例えば、無理やり「不審者」を発見しようとすると、平均的な日本人と外見上の特徴が異なる人の中に、「不審者」を求めがちになる。そうなると、不審者扱いされてしまうのは、外国人、ホームレス、知的障害者だ。
例えば、朝日新聞(2000年12月26日付)は「警視庁地域部が東京都内各署に配った防犯チラシに『中国人かな、と思ったら110番』などの表現があり、『配慮に欠ける』との指摘を受けた同部がこれを回収していた」と報じたことがある。
私がいただいた、知的障害児の親からの手紙にも、「防犯活動や巡回パトロールが活発になるに従い、不審者と誤解されてしまう事も多く、私達保護者や養護学校関係者は心を痛めております。勇気を出して外出しても、不審者と間違われたり、冷たい視線等に出逢い、外出嫌いやトラウマになってしまう子どもや保護者もおります」と書かれてあった。

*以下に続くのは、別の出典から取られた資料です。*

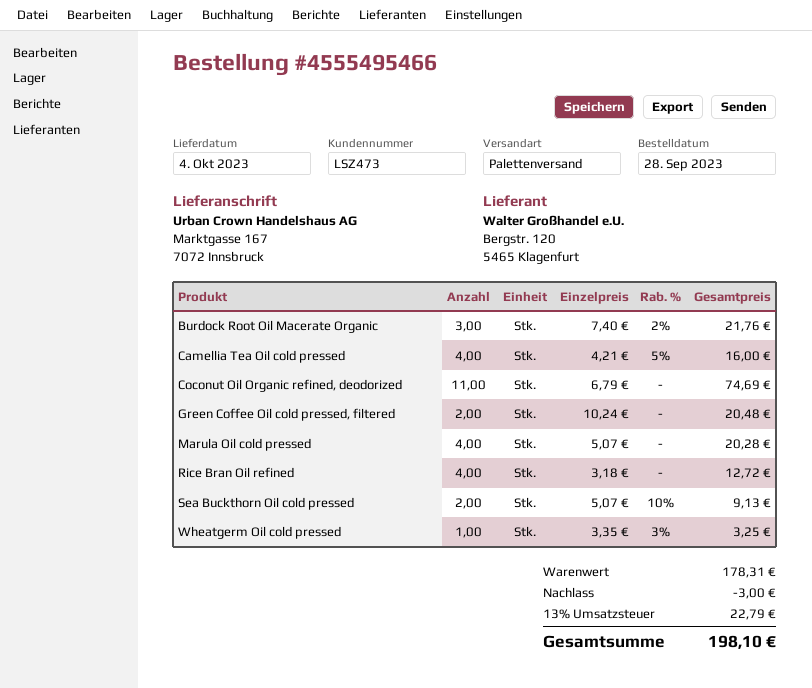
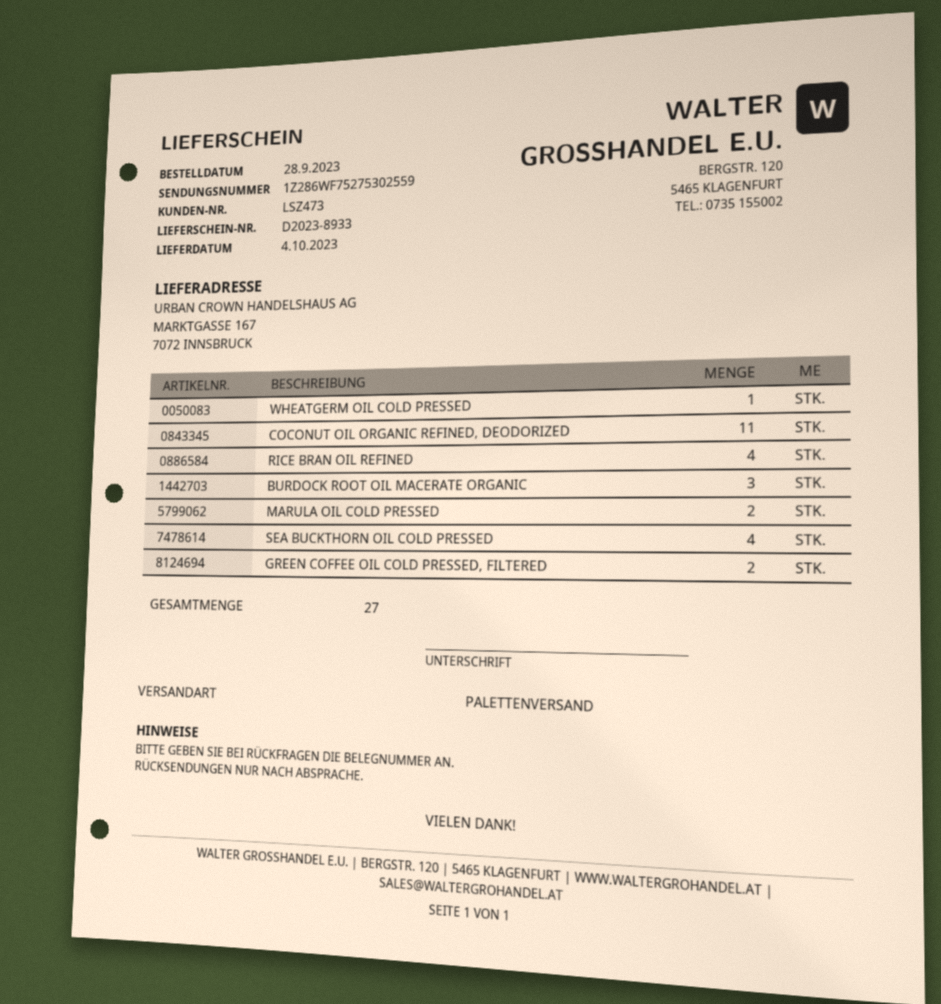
Camellia Tea Oil cold pressed: 4 -> none
Marula Oil cold pressed: 4 -> 2
Sea Buckthorn Oil cold pressed: 2 -> 4

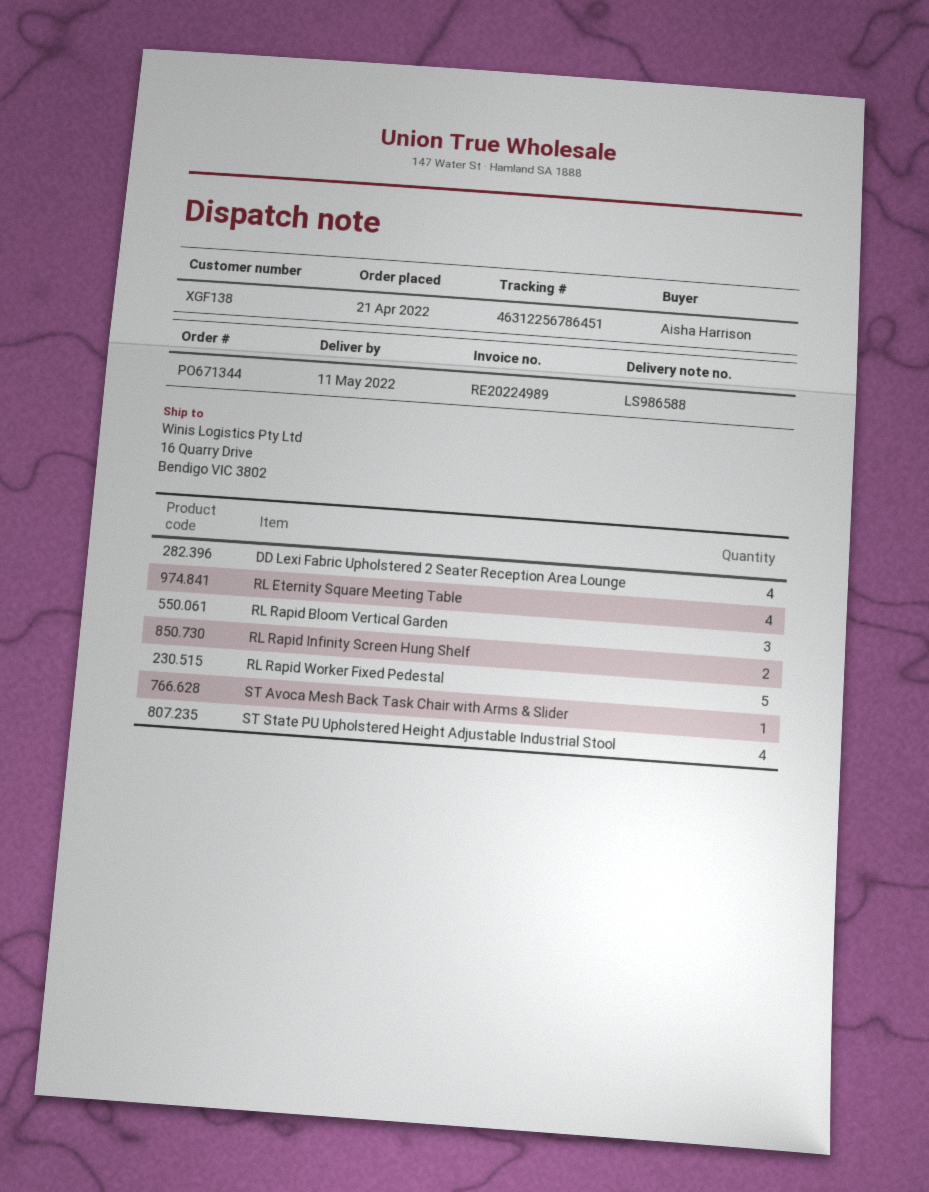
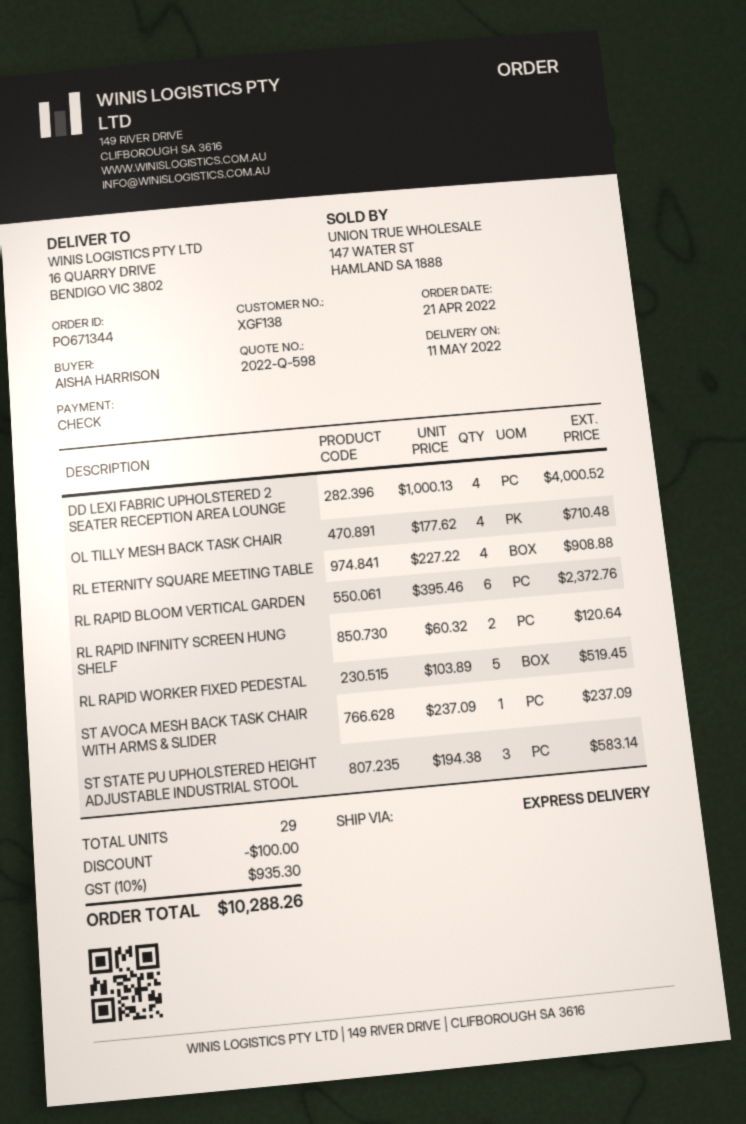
RL Rapid Bloom Vertical Garden: 3 -> 6
ST State PU Upholstered Height Adjustable Industrial Stool: 4 -> 3
OL TILLY MESH BACK TASK CHAIR: none -> 4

これでは、差別や排除が生まれ、人権が侵害されてしまう。人権が尊重されない社会では、犯罪という人権侵害もはびこる。実際、残念ながら、間違った地域安全マップが多数作製され(実態は、不審者マップ)、そこには、知的障害者やホームレスが登場している。もちろん、私が考案した「地域安全マップ」は、犯罪機会論に基づいているので、そこには「人」は一切登場しない。
「不審者探し」で弱まる地域ネットワーク
犯罪原因論が行き過ぎると、子どもを避ける大人も増やしてしまう。
朝日新聞(2006年11月17日付)は、防犯ボランティアの言葉として、「気になる子供がいても『不審者と間違われるのでは』と声をかけづらく感じる」と報じたことがある。同年の福井新聞によると、滋賀県警察の捜査員が福井県で犯人を逮捕した際、地名を確認するため、近くの民家を訪問し、応対した小学6年生の女児に警察手帳を見せて住所を尋ねたところ、児童の話を聞いた母親が学校へ連絡し、学校は不審者情報として注意喚起の文書を配布したという。